You probably are aware that people prefer to buy from people they like and trust. And I would bet if you were charming with your customers, they would buy more from you. Here’s what it takes to be charming in business.
Being charming starts with being liked, so how can you ensure that people will like you? Try not to be disliked. No one likes someone who tries to one up everything they say. Resist the urge to reply with your experience when someone tells you about a recent vacation, an accomplishment, or event. You diminish the other person when you do that. You also diminish the good will you could have created.
What can you do instead? Ask them to tell you more—your job is to listen and learn. Learn as much as you can about the other person you’re speaking with. Some of the things you hear may cause you to ask further questions, and that’s good. Your objective is to create a dialogue with the other person.
The good news for people who are shy is that it’s easier to have a conversation with others when you implement this strategy. Why? Because you’re not doing most of the talking. You’re engaging the other person and they get to talk about themselves—a subject most people are delighted to talk about.

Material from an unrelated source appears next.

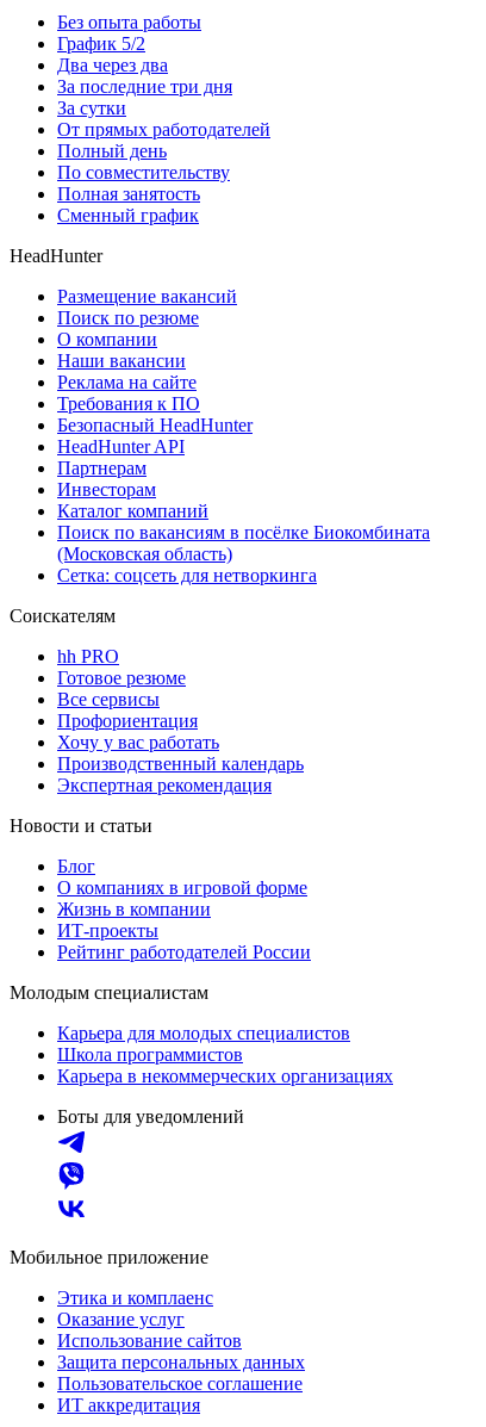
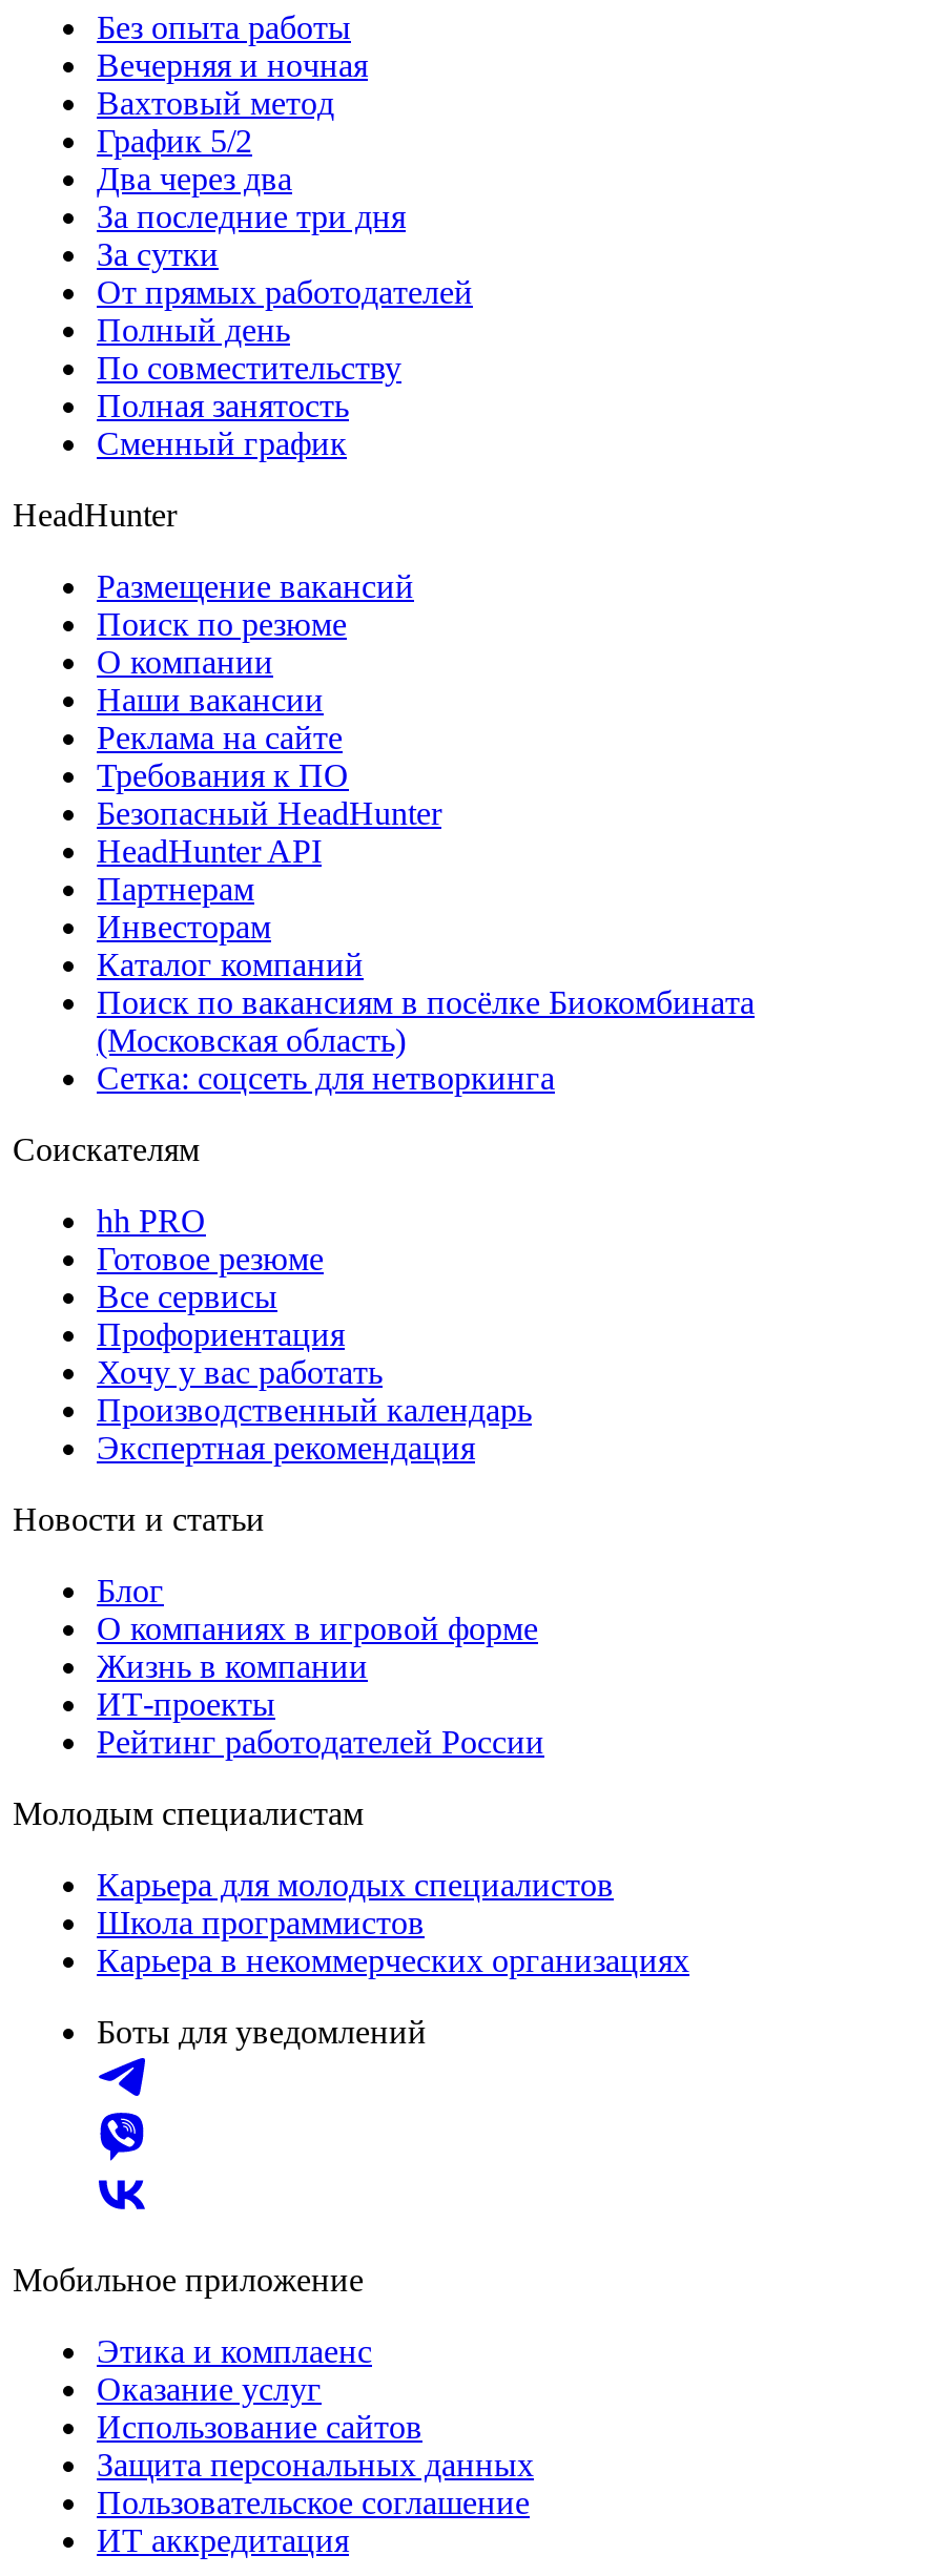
none -> [97,47,368,121] Вечерняя и ночная | Вахтовый метод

And when someone is delighted to talk about themselves, you get the benefit of being perceived as charming.
Charming people are great listeners—it’s part of their charm. How do you know you’re a great listener? It’s when you’ve listened well enough to someone you’ve met so that you can introduce them in a way that they’ll end up thinking, “Wow, that sounds great!”
Meeting new people in business gives you the perfect opportunity to ask questions. While you should never get too personal, you can still ask questions and learn a lot about another person you’ve just met. The time you spend at business networking events can be a great opportunity to practice your listening skills. Listening includes keeping the conversation going so you can listen, and that means you have to keep the conversation flowing by asking great questions.
Some questions can be general questions like, “How did you learn about this group?” or “How did you decide on your career?” or “How did you select this group to get involved in?” Notice that these questions are open-ended questions and can’t be answered by yes or no, or a few words. Open-ended questions get conversations going because the speaker has to give longer answers to your questions.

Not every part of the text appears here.